Sleep Disorders and How They Can Affect You

Sleeping like a baby? A wish for many and one would think that something as natural as sleep would come easily, sadly this is not the case. Sleep  is something that we take for granted, however if you are one of those are affected by disrupted sleep patterns you know how devastating it can be towards your emotional and physical health, and well-being.  We all have a mechanism for sleep; it’s a time for restoring and replenishing the physical body.  It is not fully understood why we sleep as the mind never does, but lack of the right sort of sleep or too much sleep can cause unwanted side effects.

To address disrupted sleep we first have to address the underlying issues and your sleep disrupters’.  It could be the result of the worry or stresses of your life, maybe a health problem, what you ingest, or distractions in your sleeping environment. There is no disputing that poor quality sleep can have a negative impact on your energy, emotional balance, productivity, and health. There is nothing worse than laying in bed experiencing thoughts raising around your mind and unable to switch off so end up clock watching or counting sheep.

Sleeping well is essential to your physical health and emotional well-being. Unfortunately, even minimal sleep loss can take a toll on your mood, energy, efficiency, and ability to handle stress. Ignoring sleep problems and disorders can lead to poor health, accidents, impaired job performance, and relationship stress. If you want to feel your best, stay healthy, and perform up to your potential, sleep is a necessity, not a luxury.

Even small disruptions to your sleep cycle can contribute towards you becoming sleep deprived and it could have serious consequences on your health and well-being. Research shows that drowsiness is a major cause of traffic accidents and deaths,  in tests of driving ability and hand-eye coordination, people deprived of sleep perform as badly as, or even worse than, people who are intoxicated. Disrupted sleep patterns can cause you to get too little sleep, Insomnia, or problems staying awake, Hypersomnia.

What is insomnia?

It is the inability to sleep sufficiently to support the physical and emotional needs of your body. Insomnia can be described in three ways, transient, acute, or chronic.

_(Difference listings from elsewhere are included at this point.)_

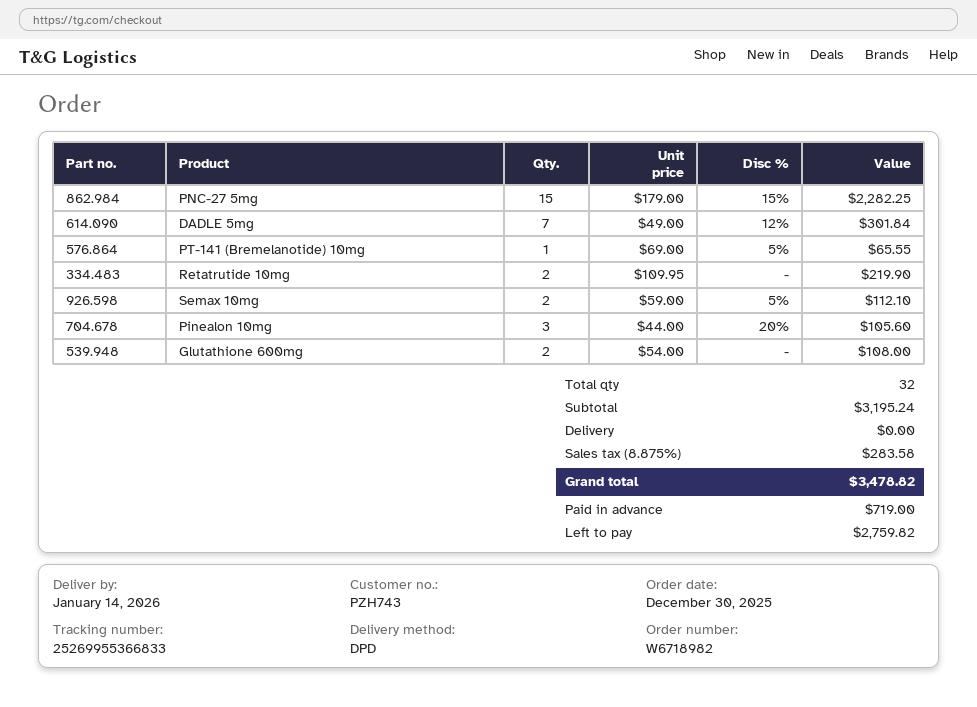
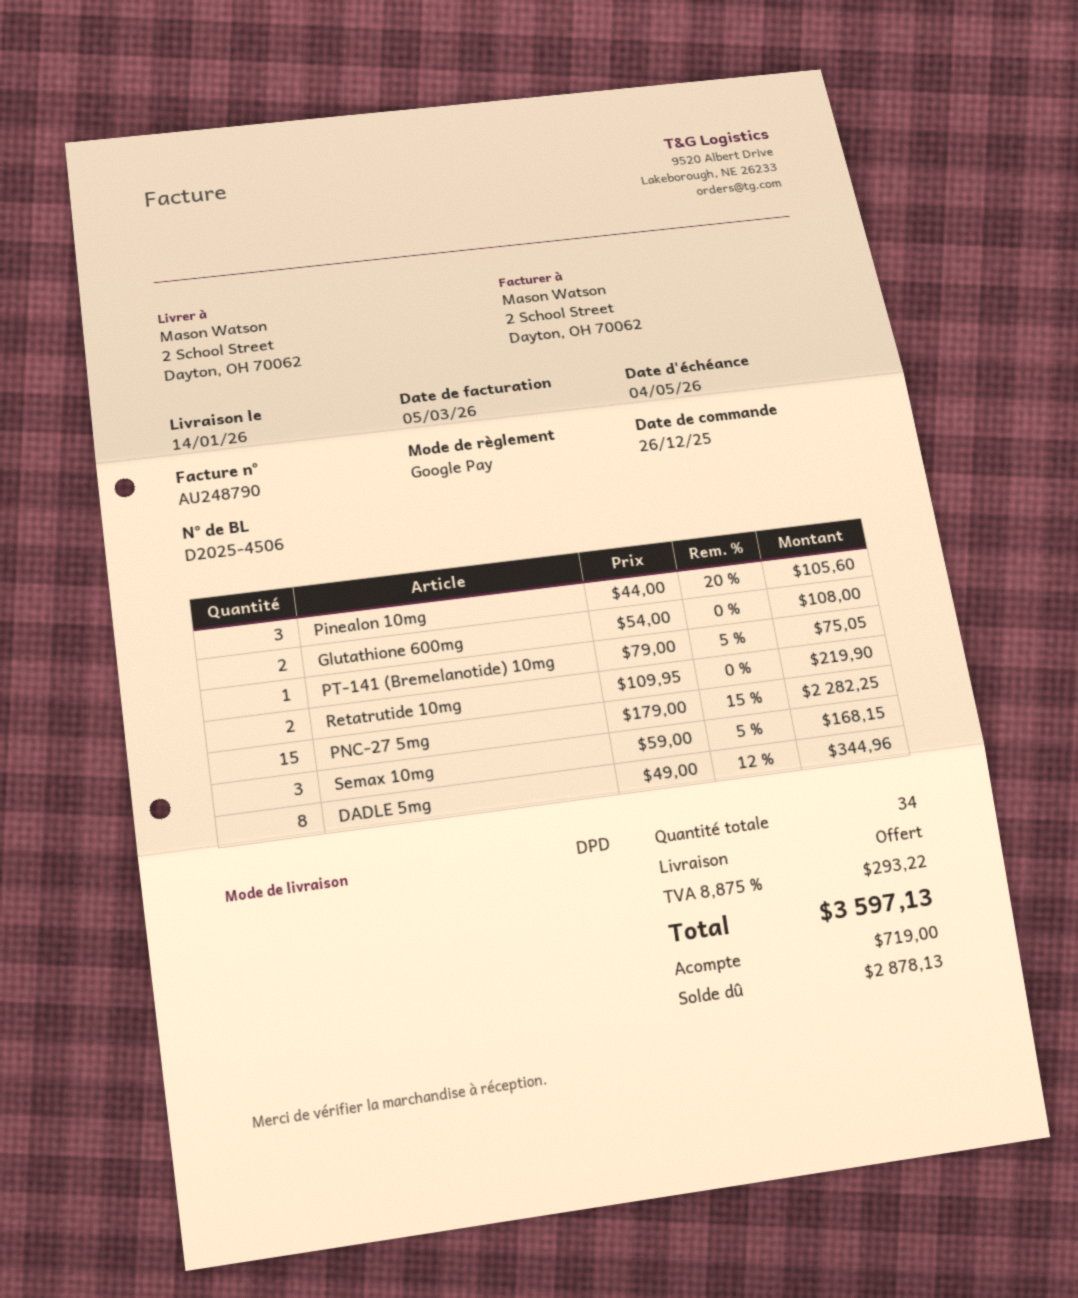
order date: 2025-12-30 -> 2025-12-26
DADLE 5mg: 7 x 49.00 - 12% = 301.84 -> 8 x 49.00 - 12% = 344.96
PT-141 (Bremelanotide) 10mg: 1 x 69.00 - 5% = 65.55 -> 1 x 79.00 - 5% = 75.05
Semax 10mg: 2 x 59.00 - 5% = 112.10 -> 3 x 59.00 - 5% = 168.15
total quantity: 32 -> 34
tax: 8.875% = 283.58 -> 8.875% = 293.22
total: 3478.82 -> 3597.13
balance: 2759.82 -> 2878.13

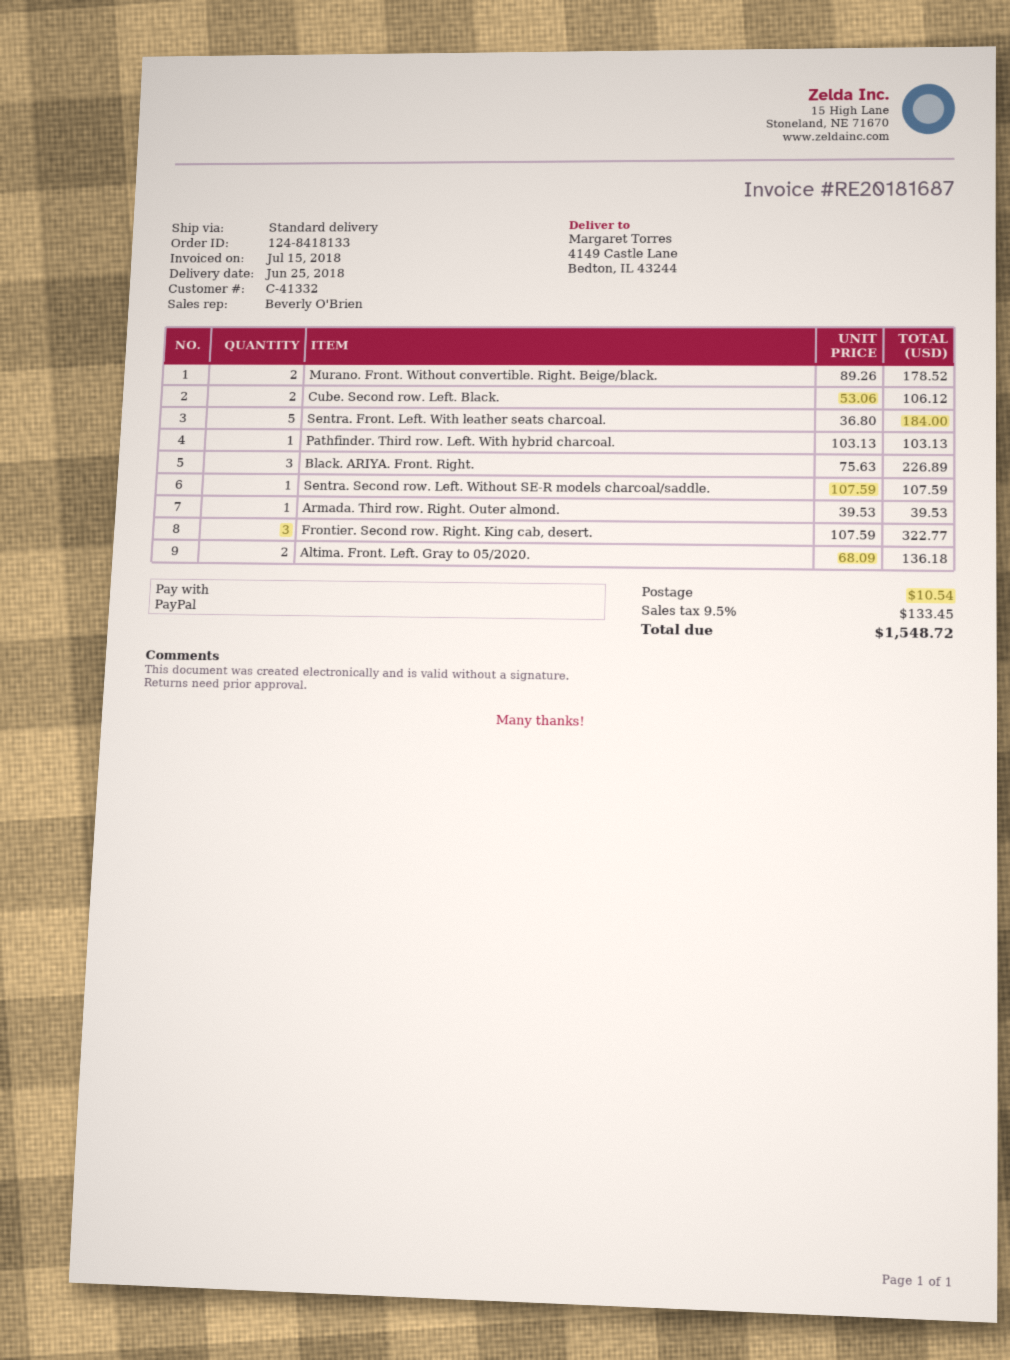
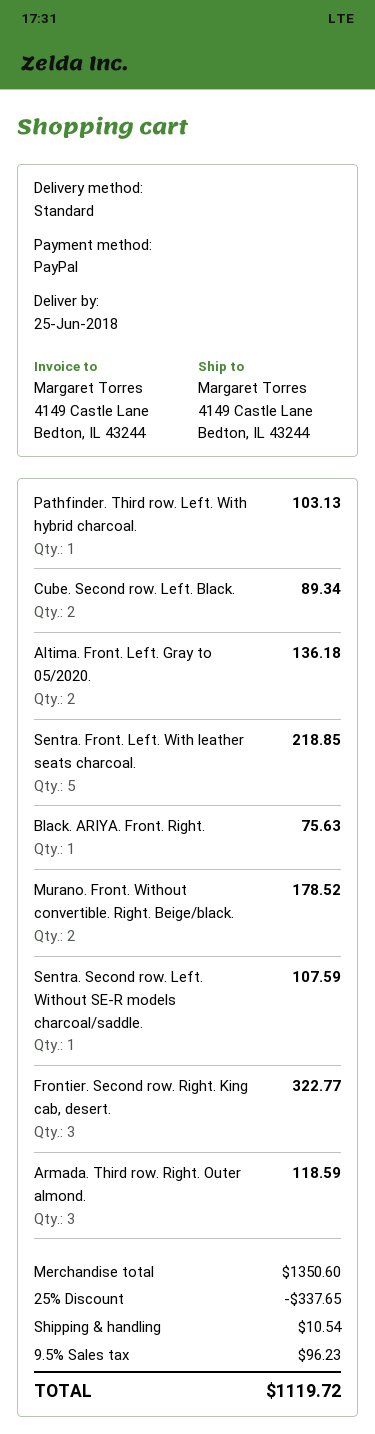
Cube. Second row. Left. Black.: 2 for 106.12 -> 2 for 89.34
Sentra. Front. Left. With leather seats charcoal.: 5 for 184.00 -> 5 for 218.85
Black. ARIYA. Front. Right.: 3 for 226.89 -> 1 for 75.63
Armada. Third row. Right. Outer almond.: 1 for 39.53 -> 3 for 118.59
discount: none -> 25% = 337.65
tax: 9.5% = 133.45 -> 9.5% = 96.23
total: 1548.72 -> 1119.72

  • Transient insomnia is a sleep disorder that can last from one day to several weeks. It could be the result of work shift changes, sleep environment alterations, differences in sleeping time, stressful situations, and depression.
  • Acute insomnia can cause trouble falling asleep for periods from three weeks to half a year (6 months).
  • Chronic insomnia is a sleep disorder that can continue for years. It can be caused by deeper physiologic or mental diseases and may include sleepiness, muscular and mental fatigue, and hallucinations etc.

What is Hypersomnia?

Hypersomnia is the drowsiness you may experience that may cause them to fall asleep in inappropriate situations or at inappropriate times, such as when driving, during work presentations, or film etc.

Excessive sleeping can be associated to …..

  • Chronic pain
  • Medication
  • Prior lack of sleep and disrupted sleep patterns
  • Shift patterns
  • Diagnosed sleep disorders such Sleep Apnoea and  narcolepsy
  • Hypocalcaemia, too much calcium in the blood
  •   Under-active thyroids

How do I know I have a sleep disorder?

You might……..

  • Feel irritable or sleepy during the day?
  • Feel yourself falling asleep when sitting still, watching television or reading?
  • Feel very tired and momentarily feel your eyes close while driving?
  • Have difficulty concentrating?
  • Get told by others that you look tired?
  • React slower than is normal for you?
  • Have trouble controlling your emotions?
  • Feel like you need to take a power nap almost every day?
  • Require caffeinated drinks or high energy sugary drinks to keep yourself going?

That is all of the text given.